Provided data:
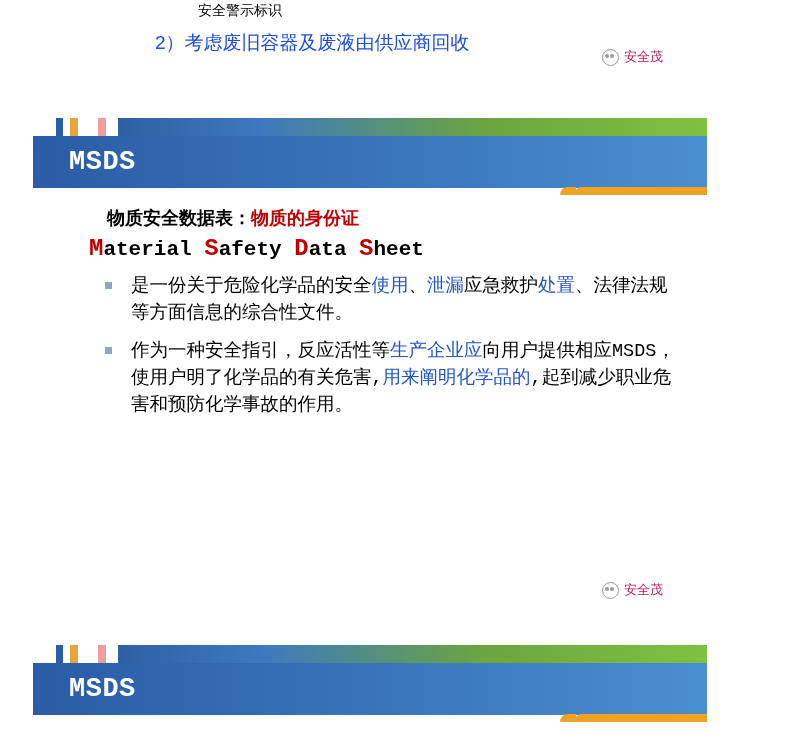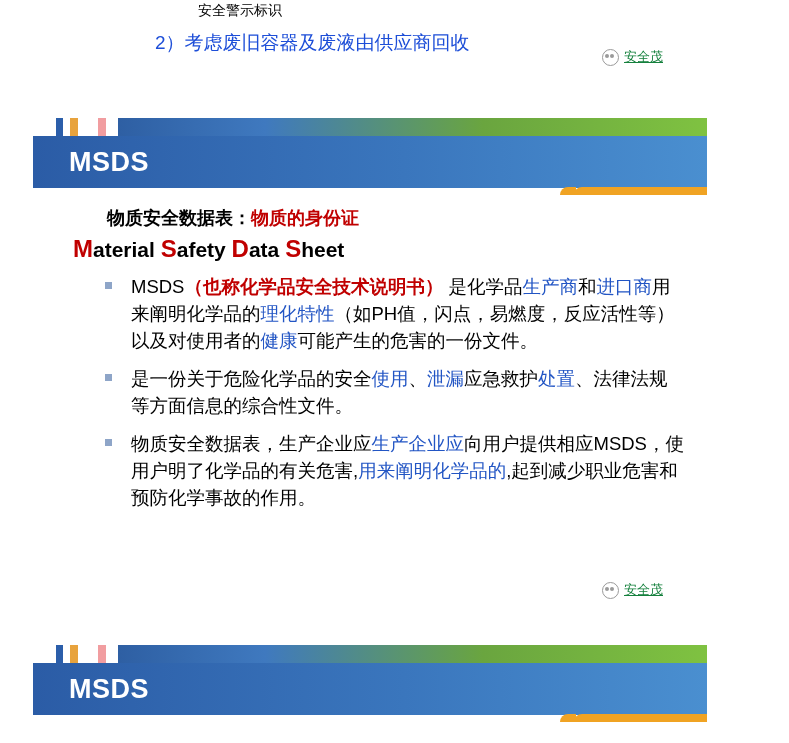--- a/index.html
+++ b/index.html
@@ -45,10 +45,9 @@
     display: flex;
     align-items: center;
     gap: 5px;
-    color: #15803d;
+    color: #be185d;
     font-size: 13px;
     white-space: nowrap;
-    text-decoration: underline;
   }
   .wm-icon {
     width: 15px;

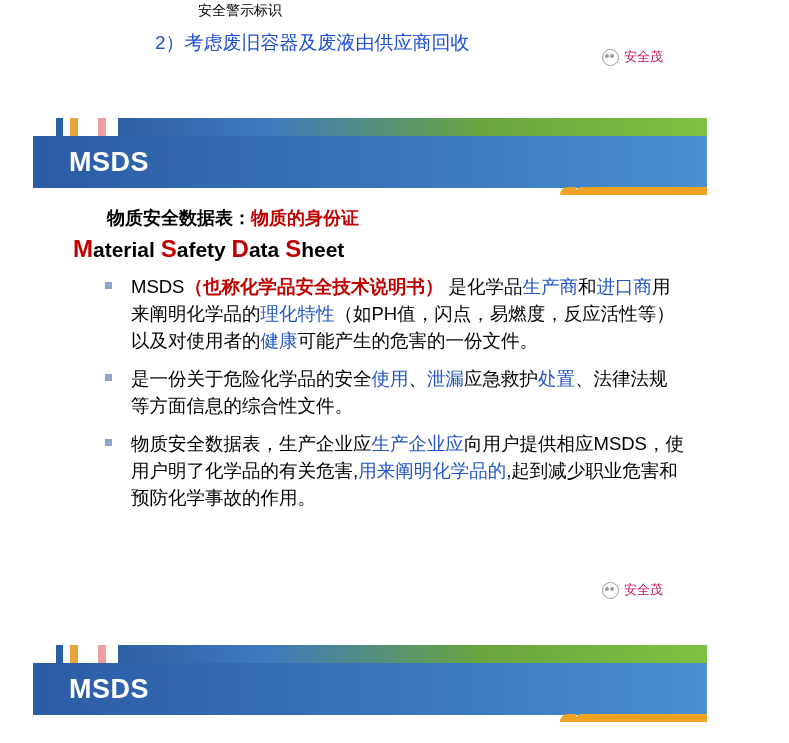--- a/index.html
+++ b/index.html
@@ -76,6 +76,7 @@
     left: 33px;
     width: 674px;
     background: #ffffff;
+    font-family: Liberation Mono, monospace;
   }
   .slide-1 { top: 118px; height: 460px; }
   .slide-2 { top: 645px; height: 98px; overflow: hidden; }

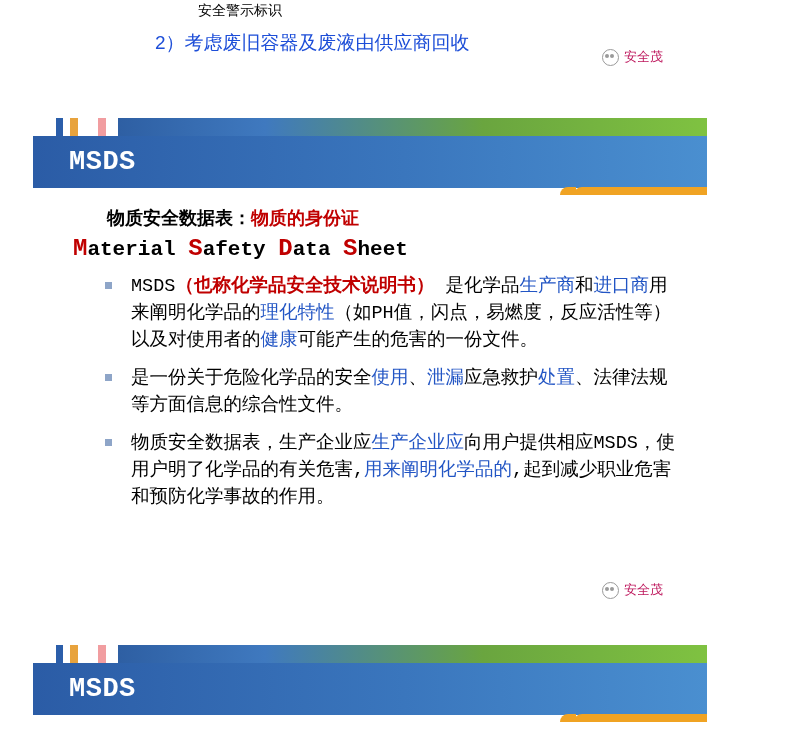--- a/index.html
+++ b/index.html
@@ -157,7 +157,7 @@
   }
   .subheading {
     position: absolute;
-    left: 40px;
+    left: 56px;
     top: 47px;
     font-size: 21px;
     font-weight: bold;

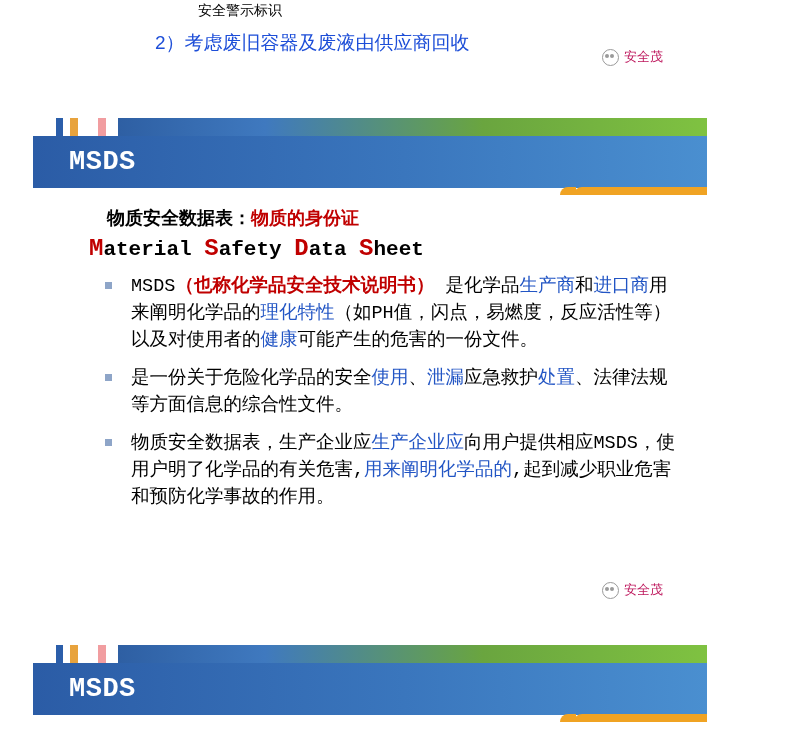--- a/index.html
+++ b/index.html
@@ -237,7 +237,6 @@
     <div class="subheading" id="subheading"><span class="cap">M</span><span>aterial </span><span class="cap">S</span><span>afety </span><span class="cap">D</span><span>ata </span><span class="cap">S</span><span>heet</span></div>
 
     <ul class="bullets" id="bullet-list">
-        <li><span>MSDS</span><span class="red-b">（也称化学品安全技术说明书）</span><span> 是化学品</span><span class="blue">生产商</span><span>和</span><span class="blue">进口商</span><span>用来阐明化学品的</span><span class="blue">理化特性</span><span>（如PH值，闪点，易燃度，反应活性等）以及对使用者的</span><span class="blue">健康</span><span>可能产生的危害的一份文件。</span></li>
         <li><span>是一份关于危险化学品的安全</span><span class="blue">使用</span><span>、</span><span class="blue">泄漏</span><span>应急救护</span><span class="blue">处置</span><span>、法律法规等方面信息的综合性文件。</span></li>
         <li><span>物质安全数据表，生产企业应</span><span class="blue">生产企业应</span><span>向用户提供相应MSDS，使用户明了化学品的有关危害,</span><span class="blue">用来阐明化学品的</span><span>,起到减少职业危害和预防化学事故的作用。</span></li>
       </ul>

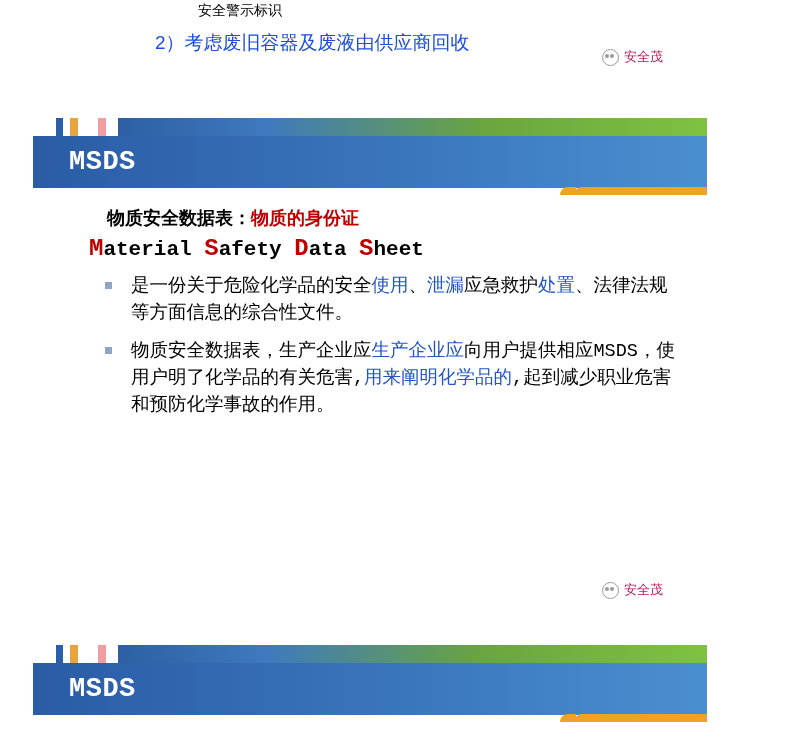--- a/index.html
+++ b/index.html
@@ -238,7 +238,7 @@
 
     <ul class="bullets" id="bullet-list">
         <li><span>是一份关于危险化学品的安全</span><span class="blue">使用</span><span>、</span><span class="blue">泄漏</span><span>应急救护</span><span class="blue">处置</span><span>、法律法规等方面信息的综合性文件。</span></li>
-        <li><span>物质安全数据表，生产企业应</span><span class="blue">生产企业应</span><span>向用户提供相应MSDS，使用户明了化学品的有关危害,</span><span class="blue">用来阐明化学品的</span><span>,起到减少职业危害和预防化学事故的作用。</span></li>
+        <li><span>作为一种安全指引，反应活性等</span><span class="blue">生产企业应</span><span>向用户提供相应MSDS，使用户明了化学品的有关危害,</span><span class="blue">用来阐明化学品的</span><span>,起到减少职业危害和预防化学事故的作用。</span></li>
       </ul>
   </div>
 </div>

---

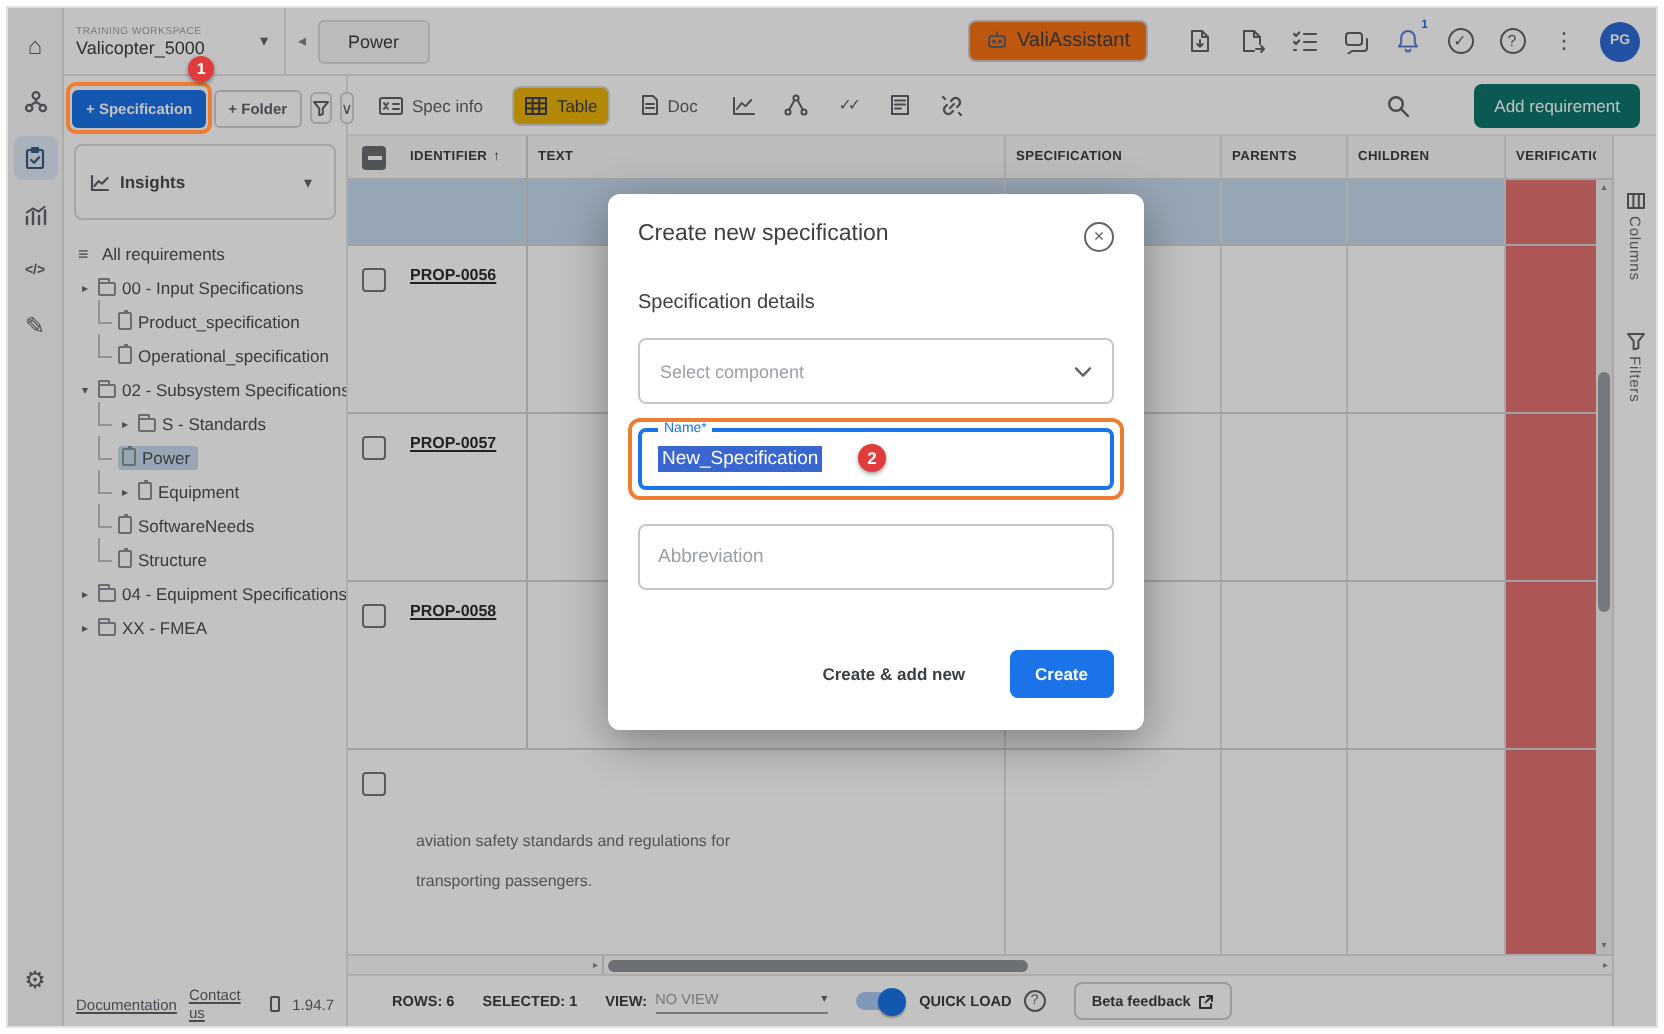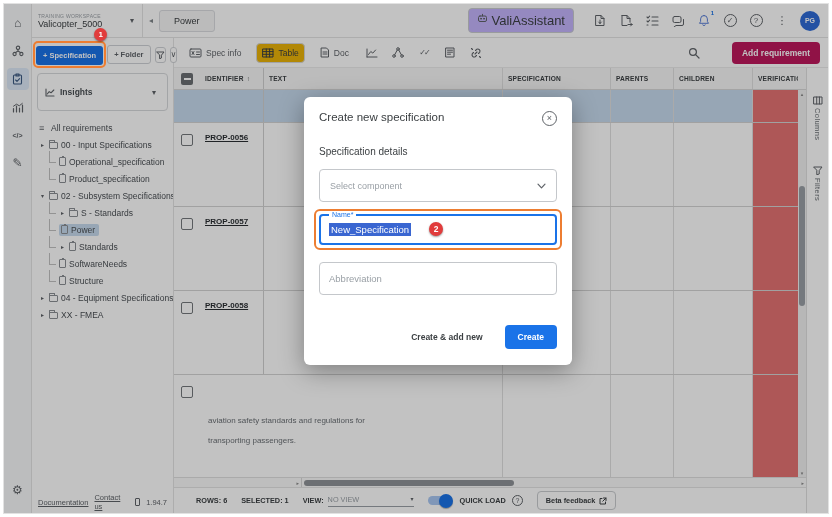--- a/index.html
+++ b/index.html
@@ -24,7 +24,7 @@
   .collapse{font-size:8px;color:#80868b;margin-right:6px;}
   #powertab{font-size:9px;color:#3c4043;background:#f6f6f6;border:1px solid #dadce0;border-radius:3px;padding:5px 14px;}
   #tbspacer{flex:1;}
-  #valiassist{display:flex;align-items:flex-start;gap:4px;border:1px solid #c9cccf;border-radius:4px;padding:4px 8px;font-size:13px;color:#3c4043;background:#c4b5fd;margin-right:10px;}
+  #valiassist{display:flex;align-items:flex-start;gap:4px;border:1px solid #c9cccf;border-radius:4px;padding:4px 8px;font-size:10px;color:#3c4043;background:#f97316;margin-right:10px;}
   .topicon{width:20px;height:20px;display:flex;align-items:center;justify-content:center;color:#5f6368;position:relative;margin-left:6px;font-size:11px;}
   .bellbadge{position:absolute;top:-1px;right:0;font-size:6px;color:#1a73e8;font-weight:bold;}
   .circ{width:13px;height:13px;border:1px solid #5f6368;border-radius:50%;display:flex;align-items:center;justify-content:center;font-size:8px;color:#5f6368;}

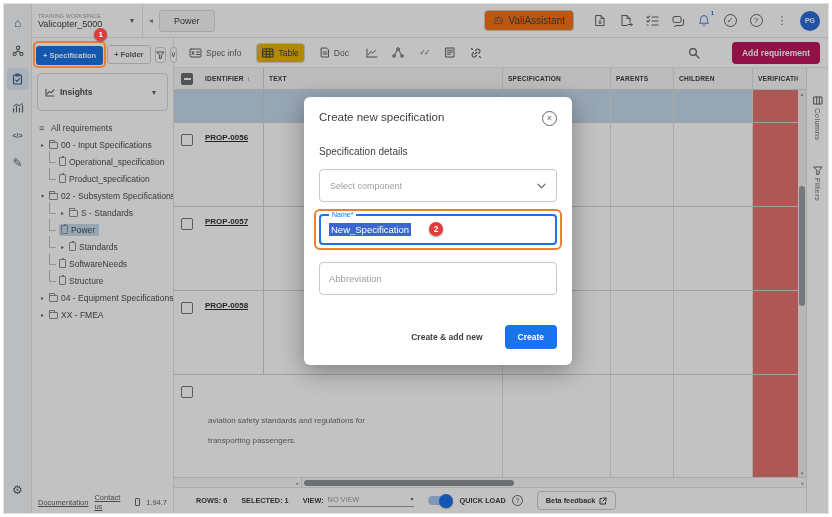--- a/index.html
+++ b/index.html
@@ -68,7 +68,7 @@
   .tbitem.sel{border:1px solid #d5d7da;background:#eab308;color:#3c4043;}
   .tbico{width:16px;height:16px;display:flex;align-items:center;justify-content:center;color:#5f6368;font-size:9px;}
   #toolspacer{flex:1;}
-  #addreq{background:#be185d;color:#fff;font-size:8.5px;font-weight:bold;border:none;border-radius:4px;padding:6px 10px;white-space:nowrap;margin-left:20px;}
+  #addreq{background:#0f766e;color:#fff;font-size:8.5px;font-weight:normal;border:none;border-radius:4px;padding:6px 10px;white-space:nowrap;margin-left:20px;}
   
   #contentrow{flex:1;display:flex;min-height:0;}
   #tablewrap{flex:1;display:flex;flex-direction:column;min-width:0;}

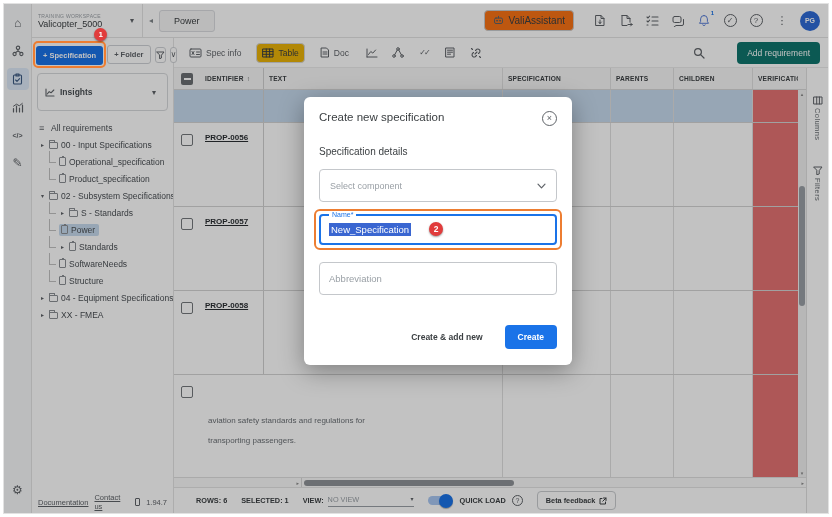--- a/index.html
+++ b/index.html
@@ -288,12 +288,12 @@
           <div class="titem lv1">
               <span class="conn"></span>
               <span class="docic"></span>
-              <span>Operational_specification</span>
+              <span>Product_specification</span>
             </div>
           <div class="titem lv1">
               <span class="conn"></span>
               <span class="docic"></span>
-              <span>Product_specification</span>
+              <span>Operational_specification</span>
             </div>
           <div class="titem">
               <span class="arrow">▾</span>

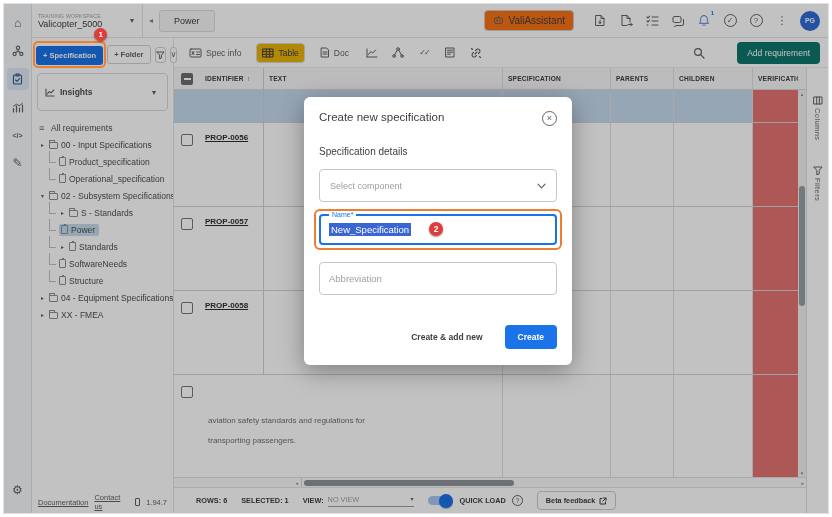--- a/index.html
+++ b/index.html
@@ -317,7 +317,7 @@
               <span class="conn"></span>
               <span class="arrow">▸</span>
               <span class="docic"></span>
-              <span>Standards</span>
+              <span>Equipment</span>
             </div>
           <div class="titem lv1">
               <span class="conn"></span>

==

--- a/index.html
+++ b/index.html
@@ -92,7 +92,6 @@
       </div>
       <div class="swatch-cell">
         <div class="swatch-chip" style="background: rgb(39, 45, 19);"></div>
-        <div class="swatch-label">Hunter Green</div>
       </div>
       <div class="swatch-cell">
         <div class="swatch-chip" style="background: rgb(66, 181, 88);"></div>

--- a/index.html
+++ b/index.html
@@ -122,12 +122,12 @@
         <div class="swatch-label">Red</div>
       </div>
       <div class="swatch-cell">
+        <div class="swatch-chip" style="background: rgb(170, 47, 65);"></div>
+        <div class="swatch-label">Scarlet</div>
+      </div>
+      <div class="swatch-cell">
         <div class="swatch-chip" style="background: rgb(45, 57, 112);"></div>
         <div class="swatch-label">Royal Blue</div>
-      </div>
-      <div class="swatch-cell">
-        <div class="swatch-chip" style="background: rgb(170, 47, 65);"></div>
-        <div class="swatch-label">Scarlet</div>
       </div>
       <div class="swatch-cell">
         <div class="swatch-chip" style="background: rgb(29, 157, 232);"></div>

Task description:
Only lines holding the word "valiassist" are wanted; list them all from the material.

Exercise response:
-  #valiassist{display:flex;align-items:flex-start;gap:4px;border:1px solid #c9cccf;border-radius:4px;padding:4px 8px;font-size:13px;color:#3c4043;background:#c4b5fd;margin-right:10px;}
+  #valiassist{display:flex;align-items:flex-start;gap:4px;border:1px solid #c9cccf;border-radius:4px;padding:4px 8px;font-size:10px;color:#3c4043;background:#f97316;margin-right:10px;}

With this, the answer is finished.